Task details: Restate all of the data precisely, omitting nothing.

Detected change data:
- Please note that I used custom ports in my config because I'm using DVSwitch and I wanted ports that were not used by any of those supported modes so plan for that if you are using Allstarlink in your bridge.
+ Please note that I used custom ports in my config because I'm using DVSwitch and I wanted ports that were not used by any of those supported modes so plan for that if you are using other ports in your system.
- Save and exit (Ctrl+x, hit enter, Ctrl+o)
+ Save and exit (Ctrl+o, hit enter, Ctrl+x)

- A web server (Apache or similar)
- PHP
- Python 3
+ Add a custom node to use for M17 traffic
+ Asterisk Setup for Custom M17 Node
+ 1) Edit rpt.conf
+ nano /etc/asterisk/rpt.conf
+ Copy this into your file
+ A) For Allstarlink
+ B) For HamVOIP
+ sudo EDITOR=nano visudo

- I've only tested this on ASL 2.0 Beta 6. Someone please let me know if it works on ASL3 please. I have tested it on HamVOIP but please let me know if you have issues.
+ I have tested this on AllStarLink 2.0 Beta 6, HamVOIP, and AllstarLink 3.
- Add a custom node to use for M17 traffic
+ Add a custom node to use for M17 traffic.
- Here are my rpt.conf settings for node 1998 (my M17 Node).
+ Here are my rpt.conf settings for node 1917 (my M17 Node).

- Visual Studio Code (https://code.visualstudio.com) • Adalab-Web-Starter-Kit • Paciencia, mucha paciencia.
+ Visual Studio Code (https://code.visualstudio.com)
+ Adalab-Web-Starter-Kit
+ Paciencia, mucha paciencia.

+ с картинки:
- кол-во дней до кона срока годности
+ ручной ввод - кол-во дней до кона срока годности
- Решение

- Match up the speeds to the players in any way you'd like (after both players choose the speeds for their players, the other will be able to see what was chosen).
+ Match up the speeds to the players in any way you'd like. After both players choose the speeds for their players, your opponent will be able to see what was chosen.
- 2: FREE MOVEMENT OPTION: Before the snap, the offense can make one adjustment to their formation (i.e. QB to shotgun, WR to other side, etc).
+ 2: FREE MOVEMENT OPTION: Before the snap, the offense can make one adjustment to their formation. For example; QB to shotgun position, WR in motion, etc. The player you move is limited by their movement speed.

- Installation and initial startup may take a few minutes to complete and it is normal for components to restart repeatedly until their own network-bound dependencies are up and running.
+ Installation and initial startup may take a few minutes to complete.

Task result:
- Please note that I used custom ports in my config because I'm using DVSwitch and I wanted ports that were not used by any of those supported modes so plan for that if you are using Allstarlink in your bridge.
+ Please note that I used custom ports in my config because I'm using DVSwitch and I wanted ports that were not used by any of those supported modes so plan for that if you are using other ports in your system.
- Save and exit (Ctrl+x, hit enter, Ctrl+o)
+ Save and exit (Ctrl+o, hit enter, Ctrl+x)

- A web server (Apache or similar)
- PHP
- Python 3
+ Add a custom node to use for M17 traffic
+ Asterisk Setup for Custom M17 Node
+ 1) Edit rpt.conf
+ nano /etc/asterisk/rpt.conf
+ Copy this into your file
+ A) For Allstarlink
+ B) For HamVOIP
+ sudo EDITOR=nano visudo

- I've only tested this on ASL 2.0 Beta 6. Someone please let me know if it works on ASL3 please. I have tested it on HamVOIP but please let me know if you have issues.
+ I have tested this on AllStarLink 2.0 Beta 6, HamVOIP, and AllstarLink 3.
- Add a custom node to use for M17 traffic
+ Add a custom node to use for M17 traffic.
- Here are my rpt.conf settings for node 1998 (my M17 Node).
+ Here are my rpt.conf settings for node 1917 (my M17 Node).

- Visual Studio Code (https://code.visualstudio.com) • Adalab-Web-Starter-Kit • Paciencia, mucha paciencia.
+ Visual Studio Code (https://code.visualstudio.com)
+ Adalab-Web-Starter-Kit
+ Paciencia, mucha paciencia.

+ с картинки:
- кол-во дней до кона срока годности
+ ручной ввод - кол-во дней до кона срока годности
- Решение

- Match up the speeds to the players in any way you'd like (after both players choose the speeds for their players, the other will be able to see what was chosen).
+ Match up the speeds to the players in any way you'd like. After both players choose the speeds for their players, your opponent will be able to see what was chosen.
- 2: FREE MOVEMENT OPTION: Before the snap, the offense can make one adjustment to their formation (i.e. QB to shotgun, WR to other side, etc).
+ 2: FREE MOVEMENT OPTION: Before the snap, the offense can make one adjustment to their formation. For example; QB to shotgun position, WR in motion, etc. The player you move is limited by their movement speed.

- Installation and initial startup may take a few minutes to complete and it is normal for components to restart repeatedly until their own network-bound dependencies are up and running.
+ Installation and initial startup may take a few minutes to complete.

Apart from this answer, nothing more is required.